• EXCERPTED RECORDS
........
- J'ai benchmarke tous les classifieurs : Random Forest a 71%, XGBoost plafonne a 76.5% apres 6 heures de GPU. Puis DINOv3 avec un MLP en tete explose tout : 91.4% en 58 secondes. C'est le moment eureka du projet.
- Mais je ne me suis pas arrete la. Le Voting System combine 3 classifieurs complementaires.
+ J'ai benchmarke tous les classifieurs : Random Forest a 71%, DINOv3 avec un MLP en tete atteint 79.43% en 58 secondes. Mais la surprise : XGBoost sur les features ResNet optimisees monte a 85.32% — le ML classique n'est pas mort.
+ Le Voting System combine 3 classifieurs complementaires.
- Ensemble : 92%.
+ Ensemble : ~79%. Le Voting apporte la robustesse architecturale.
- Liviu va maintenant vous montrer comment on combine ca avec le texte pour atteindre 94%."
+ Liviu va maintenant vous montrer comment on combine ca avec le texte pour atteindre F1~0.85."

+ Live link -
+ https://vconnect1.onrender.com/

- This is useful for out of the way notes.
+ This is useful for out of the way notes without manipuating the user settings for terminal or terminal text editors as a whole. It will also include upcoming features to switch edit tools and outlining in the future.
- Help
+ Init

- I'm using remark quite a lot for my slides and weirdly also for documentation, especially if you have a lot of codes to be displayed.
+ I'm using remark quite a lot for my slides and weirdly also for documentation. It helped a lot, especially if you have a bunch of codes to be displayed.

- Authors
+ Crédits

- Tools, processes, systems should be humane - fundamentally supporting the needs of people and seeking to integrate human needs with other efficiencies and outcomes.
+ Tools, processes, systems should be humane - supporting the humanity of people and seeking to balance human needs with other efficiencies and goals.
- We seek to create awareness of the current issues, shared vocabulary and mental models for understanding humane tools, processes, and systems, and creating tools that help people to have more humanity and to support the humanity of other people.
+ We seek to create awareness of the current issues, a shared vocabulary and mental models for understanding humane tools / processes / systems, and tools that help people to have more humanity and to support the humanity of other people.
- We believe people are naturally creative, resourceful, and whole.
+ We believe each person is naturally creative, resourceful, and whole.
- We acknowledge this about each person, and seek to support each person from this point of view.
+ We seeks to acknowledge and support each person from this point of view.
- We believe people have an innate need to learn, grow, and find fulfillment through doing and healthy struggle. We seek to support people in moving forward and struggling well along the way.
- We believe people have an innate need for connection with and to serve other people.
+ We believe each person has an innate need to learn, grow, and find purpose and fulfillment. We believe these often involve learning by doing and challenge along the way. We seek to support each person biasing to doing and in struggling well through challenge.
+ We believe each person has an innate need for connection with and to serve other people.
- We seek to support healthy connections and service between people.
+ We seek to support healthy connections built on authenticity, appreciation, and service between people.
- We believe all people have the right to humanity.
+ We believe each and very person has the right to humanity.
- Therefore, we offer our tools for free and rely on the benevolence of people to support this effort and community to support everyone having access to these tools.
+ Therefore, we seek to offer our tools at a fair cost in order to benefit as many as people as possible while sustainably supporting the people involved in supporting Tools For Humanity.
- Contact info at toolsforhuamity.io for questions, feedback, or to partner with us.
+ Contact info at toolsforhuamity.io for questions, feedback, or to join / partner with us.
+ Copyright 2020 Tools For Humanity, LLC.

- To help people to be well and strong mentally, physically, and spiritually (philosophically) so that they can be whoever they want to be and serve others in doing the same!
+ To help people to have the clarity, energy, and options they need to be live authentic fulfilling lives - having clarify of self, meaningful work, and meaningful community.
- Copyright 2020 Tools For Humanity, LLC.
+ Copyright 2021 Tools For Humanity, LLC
........
• EXERCISE GOAL
After reading the listing, copy all of it out exactly.

• SOLUTION TO THIS EXERCISE
- J'ai benchmarke tous les classifieurs : Random Forest a 71%, XGBoost plafonne a 76.5% apres 6 heures de GPU. Puis DINOv3 avec un MLP en tete explose tout : 91.4% en 58 secondes. C'est le moment eureka du projet.
- Mais je ne me suis pas arrete la. Le Voting System combine 3 classifieurs complementaires.
+ J'ai benchmarke tous les classifieurs : Random Forest a 71%, DINOv3 avec un MLP en tete atteint 79.43% en 58 secondes. Mais la surprise : XGBoost sur les features ResNet optimisees monte a 85.32% — le ML classique n'est pas mort.
+ Le Voting System combine 3 classifieurs complementaires.
- Ensemble : 92%.
+ Ensemble : ~79%. Le Voting apporte la robustesse architecturale.
- Liviu va maintenant vous montrer comment on combine ca avec le texte pour atteindre 94%."
+ Liviu va maintenant vous montrer comment on combine ca avec le texte pour atteindre F1~0.85."

+ Live link -
+ https://vconnect1.onrender.com/

- This is useful for out of the way notes.
+ This is useful for out of the way notes without manipuating the user settings for terminal or terminal text editors as a whole. It will also include upcoming features to switch edit tools and outlining in the future.
- Help
+ Init

- I'm using remark quite a lot for my slides and weirdly also for documentation, especially if you have a lot of codes to be displayed.
+ I'm using remark quite a lot for my slides and weirdly also for documentation. It helped a lot, especially if you have a bunch of codes to be displayed.

- Authors
+ Crédits

- Tools, processes, systems should be humane - fundamentally supporting the needs of people and seeking to integrate human needs with other efficiencies and outcomes.
+ Tools, processes, systems should be humane - supporting the humanity of people and seeking to balance human needs with other efficiencies and goals.
- We seek to create awareness of the current issues, shared vocabulary and mental models for understanding humane tools, processes, and systems, and creating tools that help people to have more humanity and to support the humanity of other people.
+ We seek to create awareness of the current issues, a shared vocabulary and mental models for understanding humane tools / processes / systems, and tools that help people to have more humanity and to support the humanity of other people.
- We believe people are naturally creative, resourceful, and whole.
+ We believe each person is naturally creative, resourceful, and whole.
- We acknowledge this about each person, and seek to support each person from this point of view.
+ We seeks to acknowledge and support each person from this point of view.
- We believe people have an innate need to learn, grow, and find fulfillment through doing and healthy struggle. We seek to support people in moving forward and struggling well along the way.
- We believe people have an innate need for connection with and to serve other people.
+ We believe each person has an innate need to learn, grow, and find purpose and fulfillment. We believe these often involve learning by doing and challenge along the way. We seek to support each person biasing to doing and in struggling well through challenge.
+ We believe each person has an innate need for connection with and to serve other people.
- We seek to support healthy connections and service between people.
+ We seek to support healthy connections built on authenticity, appreciation, and service between people.
- We believe all people have the right to humanity.
+ We believe each and very person has the right to humanity.
- Therefore, we offer our tools for free and rely on the benevolence of people to support this effort and community to support everyone having access to these tools.
+ Therefore, we seek to offer our tools at a fair cost in order to benefit as many as people as possible while sustainably supporting the people involved in supporting Tools For Humanity.
- Contact info at toolsforhuamity.io for questions, feedback, or to partner with us.
+ Contact info at toolsforhuamity.io for questions, feedback, or to join / partner with us.
+ Copyright 2020 Tools For Humanity, LLC.

- To help people to be well and strong mentally, physically, and spiritually (philosophically) so that they can be whoever they want to be and serve others in doing the same!
+ To help people to have the clarity, energy, and options they need to be live authentic fulfilling lives - having clarify of self, meaningful work, and meaningful community.
- Copyright 2020 Tools For Humanity, LLC.
+ Copyright 2021 Tools For Humanity, LLC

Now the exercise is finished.